■ WORK TASK
Each line from the one containing "[57,633,162,650] ipsum: ipsum" through the last line of the entries below is to be transcribed exactly. Nothing else belongs in the reply.

Top of MATERIAL TO PROCESS

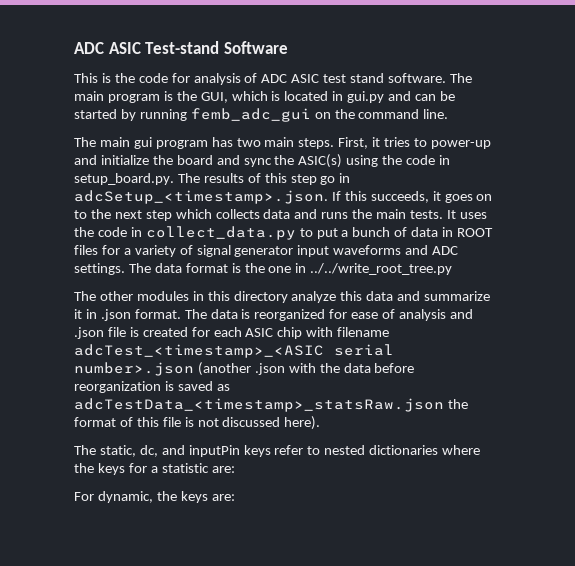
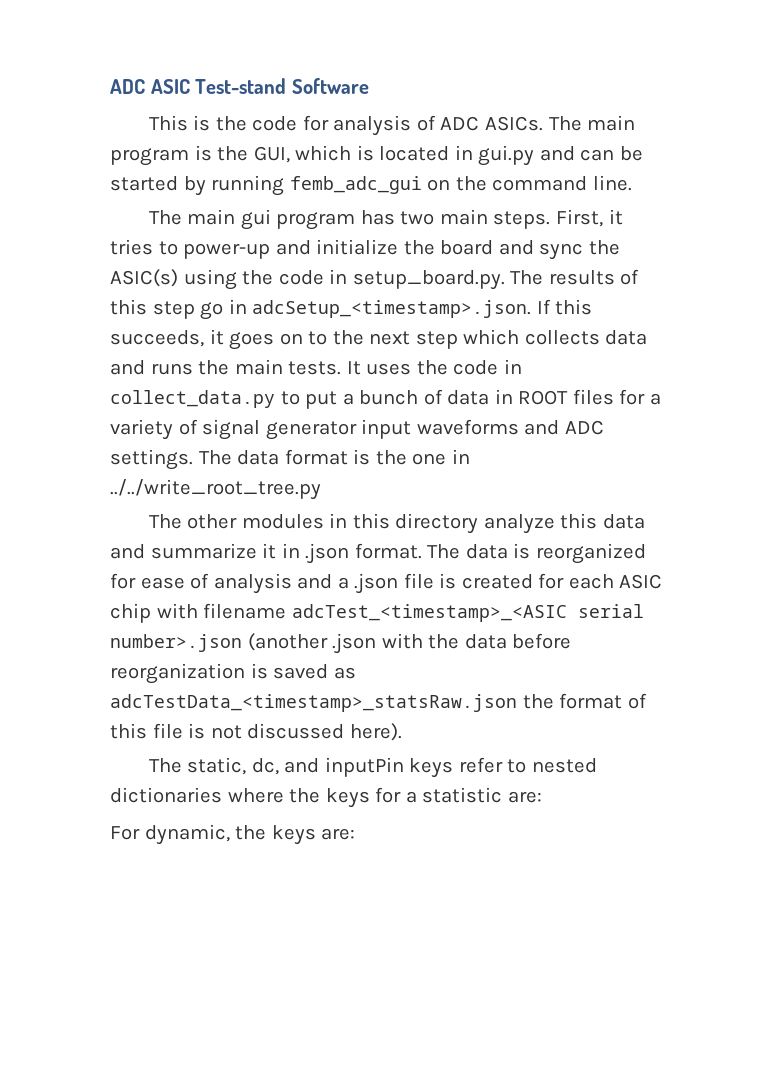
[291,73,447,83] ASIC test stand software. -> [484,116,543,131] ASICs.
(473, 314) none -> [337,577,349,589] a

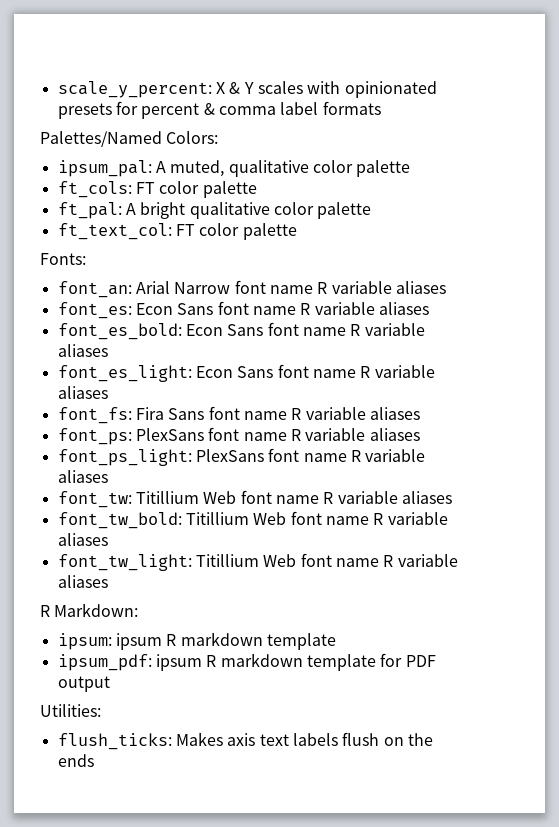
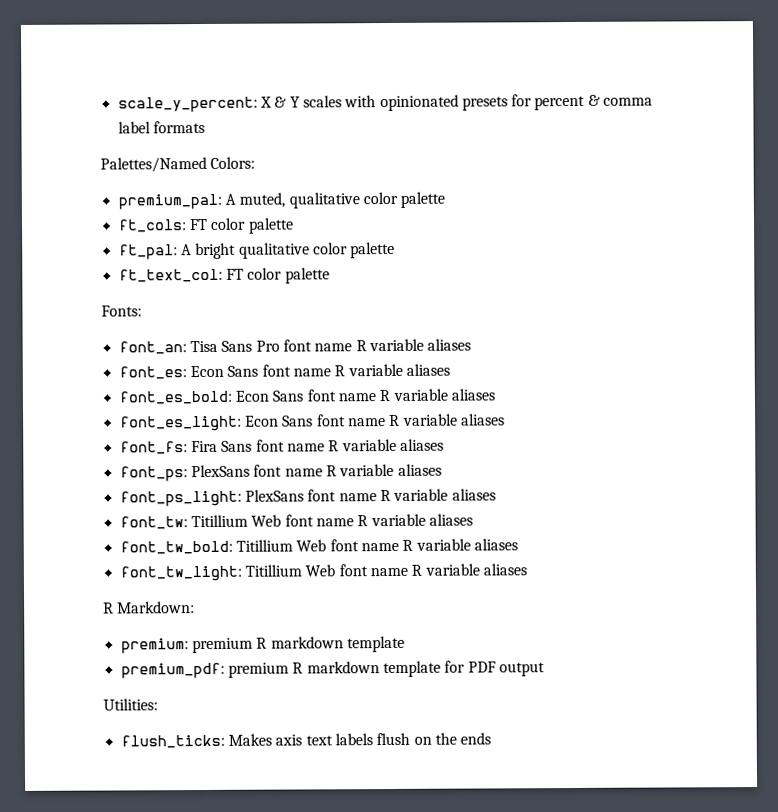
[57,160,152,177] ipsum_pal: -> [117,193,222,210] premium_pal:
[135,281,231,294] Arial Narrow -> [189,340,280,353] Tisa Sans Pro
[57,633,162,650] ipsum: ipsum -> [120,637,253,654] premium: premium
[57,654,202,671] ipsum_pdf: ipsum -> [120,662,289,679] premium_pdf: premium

Bottom of MATERIAL TO PROCESS

■ SOLUTION FOR THIS TASK
[57,633,162,650] ipsum: ipsum -> [120,637,253,654] premium: premium
[57,654,202,671] ipsum_pdf: ipsum -> [120,662,289,679] premium_pdf: premium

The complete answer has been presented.